How to use the framework

The Business Process Optimization framework can be used to simulate an operational business process in combination with a particular technique for forecasting and a particular technique for planning. The results of different variants (of the process, forecasting technique or planning technique) can be compared and visualized.

To optimize a business process, three elements must be specified:

  • the business process itself, using a problem description.

  • a planner that decides which resource to assign to which task at what moment in time, possibly based on predictions.

  • optionally, a predicter that either forecasts when cases will arrive to the process, or predicts how long a task in the process will take, or both.

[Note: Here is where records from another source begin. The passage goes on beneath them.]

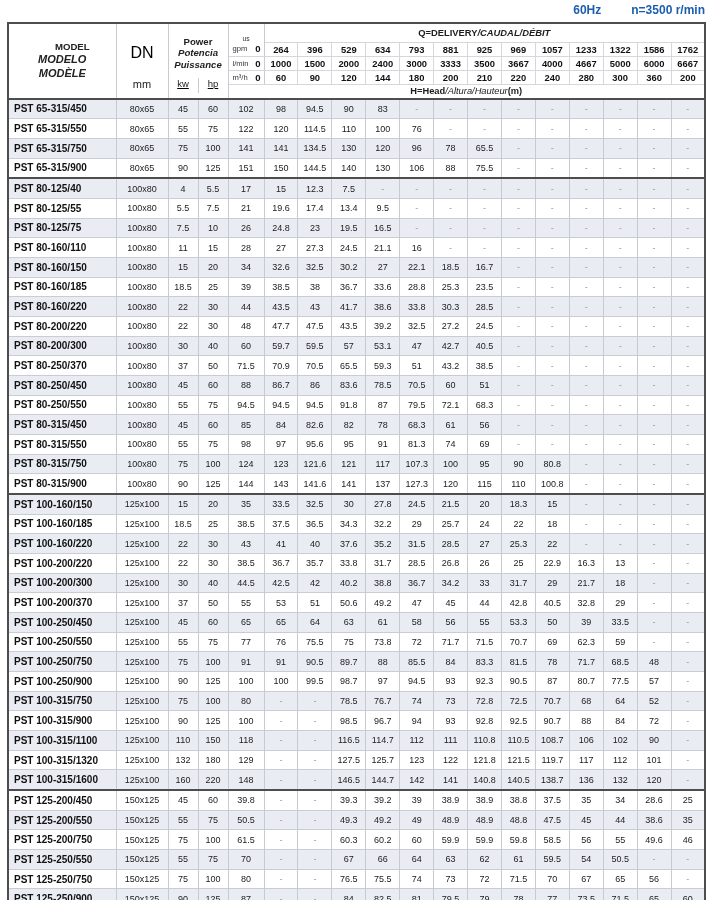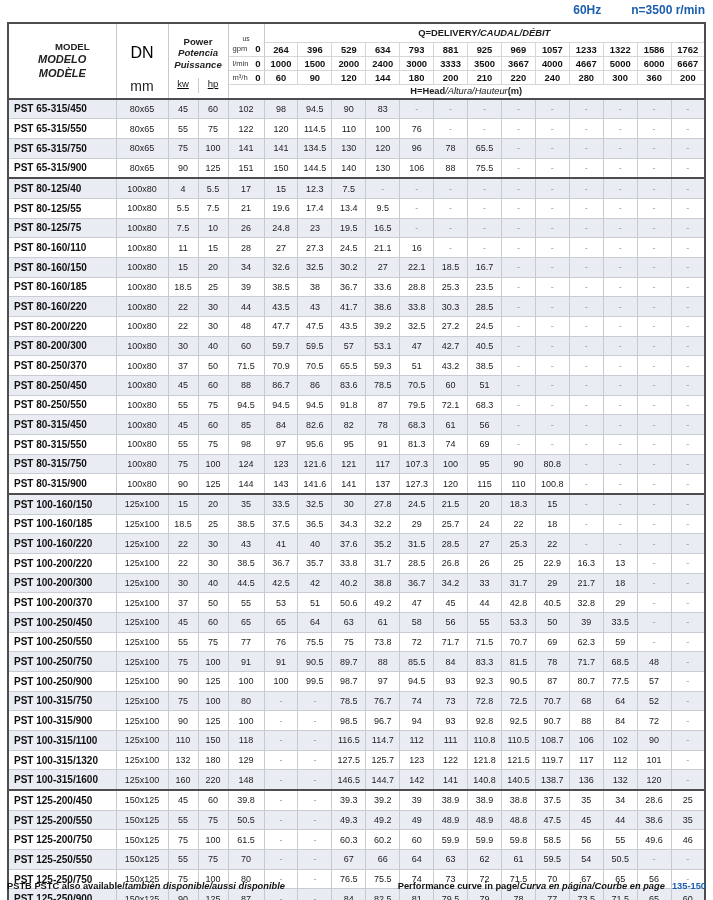--- a/index.html
+++ b/index.html
@@ -16,21 +16,21 @@
   col.c-model{width:108px;}col.c-dn{width:52px;}col.c-kw{width:30px;}col.c-hp{width:30px;}col.c-q0{width:36px;}
 
   thead th{padding:0;background:#fff;font-weight:normal;vertical-align:middle;}
   thead{border-bottom:2px solid #4d4d4d;}
   .hr th{height:13px;}
   th.model-h,th.dn-h,th.pow-h{border-right:1px solid #c6cad1;}
   .model-h .mh1{font-weight:bold;font-size:9.6px;color:#222;padding-left:20px;}
   .model-h .mh2{font-weight:bold;font-style:italic;font-size:11px;color:#222;line-height:1.3;}
   .stack{display:flex;flex-direction:column;height:64px;}
   .grow{flex:1;display:flex;flex-direction:column;align-items:center;justify-content:center;}
-  .ub{height:15px;font-size:14px;color:#222;}
+  .ub{height:15px;font-size:11px;color:#222;}
   .ph1{font-weight:bold;font-size:9.6px;color:#222;text-align:center;}
   .ph2{font-weight:bold;font-style:italic;font-size:9.6px;color:#222;line-height:1.25;}
   .kwhp{height:15px;display:flex;text-decoration:underline;}
   .kwhp span{flex:1;font-size:9.5px;color:#222;}
   .kwhp span:first-child{border-right:1px solid #c6cad1;}
 
   th.ucell{border-right:1px solid #c6cad1;border-bottom:1px solid #d4d7dc;text-align:left;}
   th.ucell .inner{display:flex;align-items:center;justify-content:space-between;padding:0 3px 0 4px;}
   .ul{font-size:7.6px;color:#333;}
   .z{font-weight:bold;font-size:9.6px;color:#111;}
@@ -1007,22 +1007,14 @@
           <td class="num">78</td>
           <td class="num">77</td>
           <td class="num">73.5</td>
           <td class="num">71.5</td>
           <td class="num">65</td>
           <td class="num">60</td>
         </tr>
       </tbody>
   </table>
 
-  <div class="footer">
-    <div>
-      <span>PSTB PSTC also available/</span><i>también disponible/aussi disponible</i>
-    </div>
-    <div>
-      <span>Performance curve in page/</span><i>Curva en página/Courbe en page</i><span class="pages">135-150</span>
-    </div>
-  </div>
 
 </div>
 
 </body></html>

The planner and predicter can be freely defined, but some default planners and predicters also exist.

Quick start

The code below illustrates how to quickly get started with an example problem.

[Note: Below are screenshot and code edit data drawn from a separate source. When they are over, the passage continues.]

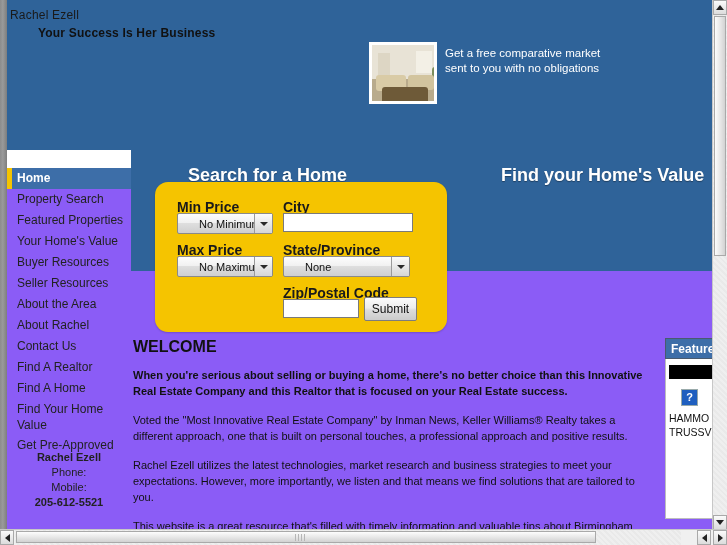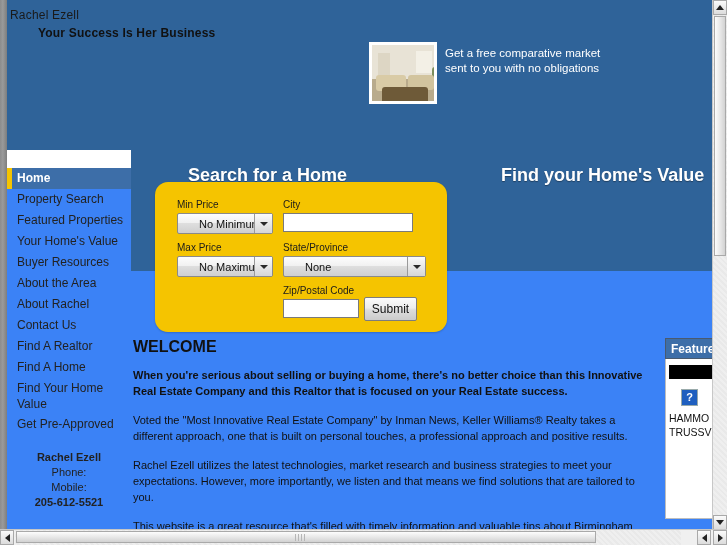--- a/index.html
+++ b/index.html
@@ -9,21 +9,21 @@
     font-family:"Liberation Sans", sans-serif;
     font-size:12px;color:#000;
   }
   #viewport{position:absolute;left:0;top:0;width:727px;height:545px;overflow:hidden;}
 
   
   .gutter-left{position:absolute;left:0;top:0;width:7px;height:530px;
     background:linear-gradient(to right,#8c8c8c 0%,#9a9a9a 40%,#7e7e7e 100%);}
 
   
-  .page{position:absolute;left:7px;top:0;width:706px;height:530px;background:#3b82f6;overflow:hidden;}
+  .page{position:absolute;left:7px;top:0;width:706px;height:530px;background:#8b5cf6;overflow:hidden;}
 
   
   .header{position:absolute;left:0;top:0;width:706px;height:155px;background:#2f6399;}
   .header .logo-line1{position:absolute;left:3px;top:8px;font-size:12px;color:#1a1a1a;letter-spacing:.2px;}
   .header .logo-line2{position:absolute;left:3px;top:26px;font-size:12px;font-weight:bold;color:#111;letter-spacing:.2px;margin-left:28px;}
 
   
   .sidebar-cut{position:absolute;left:0;top:150px;width:124px;height:30px;background:#ffffff;}
 
   
@@ -44,21 +44,21 @@
   .hv-thumb .win{position:absolute;left:44px;top:6px;width:16px;height:22px;background:#f3f0e6;}
   .hv-thumb .cab{position:absolute;left:6px;top:8px;width:12px;height:24px;background:#ddd6c4;}
   .hv-thumb .plant{position:absolute;left:60px;top:22px;width:7px;height:14px;background:#7d8e5c;border-radius:3px;}
 
   .hv-text{position:absolute;left:438px;top:46px;width:230px;color:#fff;font-size:11.5px;line-height:15px;
      white-space:nowrap;overflow:hidden;}
 
   
   .search-card{position:absolute;left:148px;top:182px;width:292px;height:150px;background:#f5c400;
       border-radius:13px;box-shadow:0 1px 2px rgba(0,0,0,.18);}
-  .fld-label{position:absolute;font-size:10px;font-weight:normal;color:#1a1a1a;}
+  .fld-label{position:absolute;font-size:14px;font-weight:bold;color:#1a1a1a;}
   .sel{position:absolute;height:21px;box-sizing:border-box;
      background:linear-gradient(to bottom,#fdfdfd 0%,#f0f0f0 48%,#dedede 50%,#cfcfcf 100%);
      border:1px solid #8a8a8a;border-radius:2px;font-size:11px;color:#111;
      display:flex;align-items:center;}
   .sel .sel-txt{padding-left:21px;flex:1;white-space:nowrap;overflow:hidden;}
   .sel .sel-arrow{width:17px;height:100%;border-left:1px solid #9a9a9a;
      display:flex;align-items:center;justify-content:center;
      background:linear-gradient(to bottom,#fbfbfb,#d6d6d6);}
   .sel .sel-arrow i{display:block;width:0;height:0;border-left:4px solid transparent;
      border-right:4px solid transparent;border-top:4px solid #2a2a2a;}
@@ -172,38 +172,39 @@
         <span class="sel-txt">No Maximum</span>
         <span class="sel-arrow">
             <i></i>
           </span>
       </div>
 
       <div class="fld-label" style="left:128px;top:17px;">City</div>
       <input class="txt" style="left: 128px; top: 31px; width: 130px;" value="">
 
       <div class="fld-label" style="left:128px;top:60px;">State/Province</div>
-      <div class="sel" style="left:128px;top:74px;width:143px;">
+      <div class="sel" style="left:128px;top:74px;width:127px;">
         <span class="sel-txt">None</span>
         <span class="sel-arrow">
             <i></i>
           </span>
       </div>
 
       <div class="fld-label" style="left:128px;top:103px;">Zip/Postal Code</div>
       <input class="txt" style="left: 128px; top: 117px; width: 76px;" value="">
       <div class="btn" style="left:209px;top:115px;width:53px;">Submit</div>
     </div>
 
     <div class="nav">
       <div class="nav-item active"><span>Home</span></div>
       <div class="nav-item"><span>Property Search</span></div>
       <div class="nav-item"><span>Featured Properties</span></div>
       <div class="nav-item"><span>Your Home's Value</span></div>
       <div class="nav-item"><span>Buyer Resources</span></div>
+      <div class="nav-item"><span>Seller Resources</span></div>
       <div class="nav-item"><span>About the Area</span></div>
       <div class="nav-item"><span>About Rachel</span></div>
       <div class="nav-item"><span>Contact Us</span></div>
       <div class="nav-item"><span>Find A Realtor</span></div>
       <div class="nav-item"><span>Find A Home</span></div>
       <div class="nav-item two-line"><span>Find Your Home Value</span></div>
       <div class="nav-item"><span>Get Pre-Approved</span></div>
     </div>
 
     <div class="contact">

from problems import MMcProblem
from simulator import Simulator, Reporter
from planners import GreedyPlanner

problem = MMcProblem()
planner = GreedyPlanner()
reporter = Reporter(10000)
results = Simulator.replicate(problem, planner, reporter, 50000, 10)
print(Reporter.aggregate(results))

The example problem represents an M/M/c queue with an interarrival rate of 10 a service time of 9 and c=2 servers. The specification of the problem can be inspected in the MMcProblem code.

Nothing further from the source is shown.